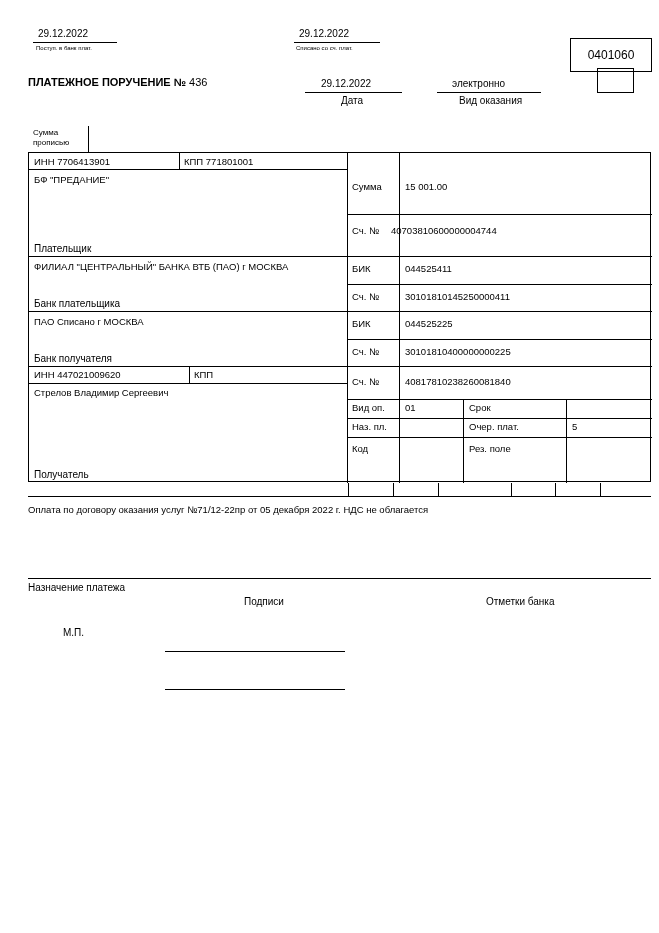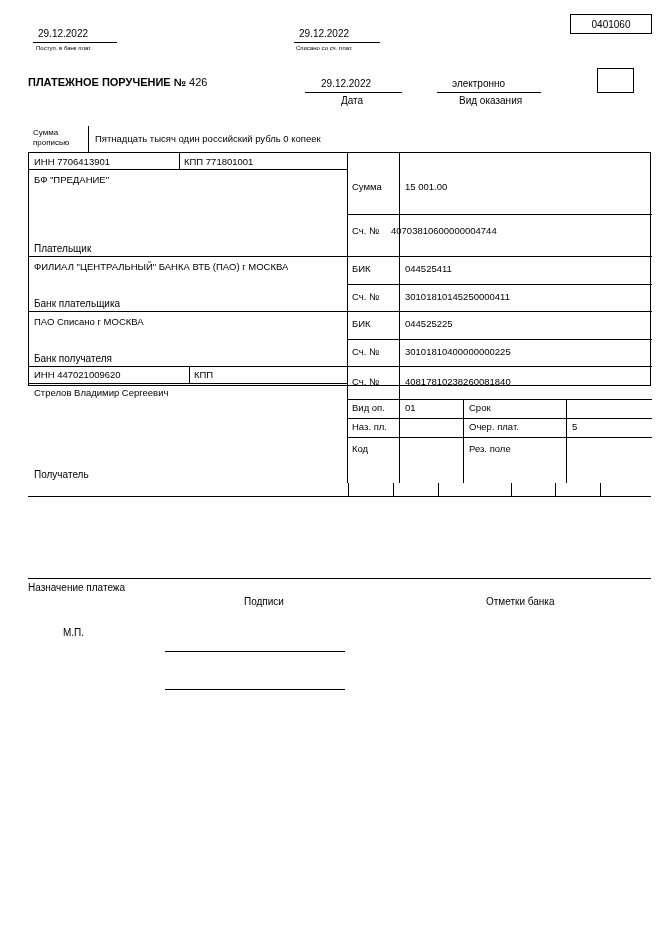--- a/index.html
+++ b/index.html
@@ -10,21 +10,21 @@
   .t{position:absolute;font-size:10px;line-height:11px;white-space:nowrap;}
   .t9{font-size:9.5px;}
   .small{font-size:6px;line-height:7px;}
   .b{font-weight:bold;}
   .hl{position:absolute;height:0;border-top:1px solid #000;}
   .vl{position:absolute;width:0;border-left:1px solid #000;}
   .box{position:absolute;border:1px solid #000;box-sizing:border-box;}
   .center{display:flex;align-items:center;justify-content:center;}
   .title{font-size:11px;}
   
-  .table{position:absolute;left:28px;top:152px;width:623px;height:234px;border:1px solid #000;box-sizing:border-box;}
+  .table{position:absolute;left:28px;top:152px;width:623px;height:330px;border:1px solid #000;box-sizing:border-box;}
   .table .t{position:absolute;}
   
   .strip{position:absolute;left:28px;top:483px;width:623px;height:14px;border-bottom:1px solid #000;box-sizing:border-box;}
   .strip .vl{top:0;height:14px;}
   
   .stamp{
     position:absolute;left:438px;top:613px;width:170px;height:88px;
     border:1px solid #7ba7dd;box-sizing:border-box;color:#3d6ebf;
     padding:5px 6px;font-size:7px;line-height:9px;
   }
@@ -38,44 +38,43 @@
 <div class="page">
 
   <div class="t" style="left:38px;top:28px">29.12.2022</div>
   <div class="hl" style="left:33px;top:42px;width:84px"></div>
   <div class="t small" style="left:36px;top:45px">Поступ. в банк плат.</div>
 
   <div class="t" style="left:299px;top:28px">29.12.2022</div>
   <div class="hl" style="left:294px;top:42px;width:86px"></div>
   <div class="t small" style="left:296px;top:45px">Списано со сч. плат.</div>
 
-  <div class="box center" style="left:570px;top:14px;width:82px;height:20px;font-size:10px">
+  <div class="box center" style="left:570px;top:38px;width:82px;height:34px;font-size:12px">
     <span>0401060</span>
   </div>
 
   <div class="t title" style="left:28px;top:77px">
     <span class="b">ПЛАТЕЖНОЕ ПОРУЧЕНИЕ №</span>
-    <span>426</span>
+    <span>436</span>
   </div>
   <div class="t" style="left:321px;top:78px">29.12.2022</div>
   <div class="hl" style="left:305px;top:92px;width:97px"></div>
   <div class="t" style="left:341px;top:95px">Дата</div>
 
   <div class="t" style="left:452px;top:78px">электронно</div>
   <div class="hl" style="left:437px;top:92px;width:104px"></div>
   <div class="t" style="left:459px;top:95px">Вид оказания</div>
 
   <div class="box" style="left:597px;top:68px;width:37px;height:25px"></div>
 
   <div class="t" style="left:33px;top:128px;font-size:8px;line-height:10px">
     <div>Сумма</div>
     <div>прописью</div>
   </div>
   <div class="vl" style="left:88px;top:126px;height:26px"></div>
-  <div class="t t9" style="left:95px;top:133px">Пятнадцать тысяч один российский рубль 0 копеек</div>
 
   <div class="table">
 
     <div class="vl" style="left:150px;top:0;height:16px"></div>
     <div class="vl" style="left:318px;top:0;height:330px"></div>
     <div class="vl" style="left:370px;top:0;height:330px"></div>
     <div class="vl" style="left:434px;top:246px;height:84px"></div>
     <div class="vl" style="left:537px;top:246px;height:84px"></div>
     <div class="vl" style="left:160px;top:213px;height:17px"></div>
 
@@ -133,20 +132,21 @@
 
   <div class="strip">
     <div class="vl" style="left:320px"></div>
     <div class="vl" style="left:365px"></div>
     <div class="vl" style="left:410px"></div>
     <div class="vl" style="left:483px"></div>
     <div class="vl" style="left:527px"></div>
     <div class="vl" style="left:572px"></div>
   </div>
 
+  <div class="t t9" style="left:28px;top:504px">Оплата по договору оказания услуг №71/12-22пр от 05 декабря 2022 г. НДС не облагается</div>
   <div class="hl" style="left:28px;top:578px;width:623px"></div>
   <div class="t" style="left:28px;top:582px">Назначение платежа</div>
 
   <div class="t" style="left:244px;top:596px">Подписи</div>
   <div class="t" style="left:486px;top:596px">Отметки банка</div>
   <div class="t" style="left:63px;top:627px">М.П.</div>
 
   <div class="sigline" style="left:165px;top:651px;width:180px"></div>
   <div class="sigline" style="left:165px;top:689px;width:180px"></div>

#####

# TASK INSTRUCTIONS
For each line of the data that has the word "font", report that line.

# TASK ANSWER
   .t{position:absolute;font-size:10px;line-height:11px;white-space:nowrap;}
   .t9{font-size:9.5px;}
   .small{font-size:6px;line-height:7px;}
   .b{font-weight:bold;}
   .title{font-size:11px;}
     padding:5px 6px;font-size:7px;line-height:9px;
-  <div class="box center" style="left:570px;top:14px;width:82px;height:20px;font-size:10px">
+  <div class="box center" style="left:570px;top:38px;width:82px;height:34px;font-size:12px">
   <div class="t" style="left:33px;top:128px;font-size:8px;line-height:10px">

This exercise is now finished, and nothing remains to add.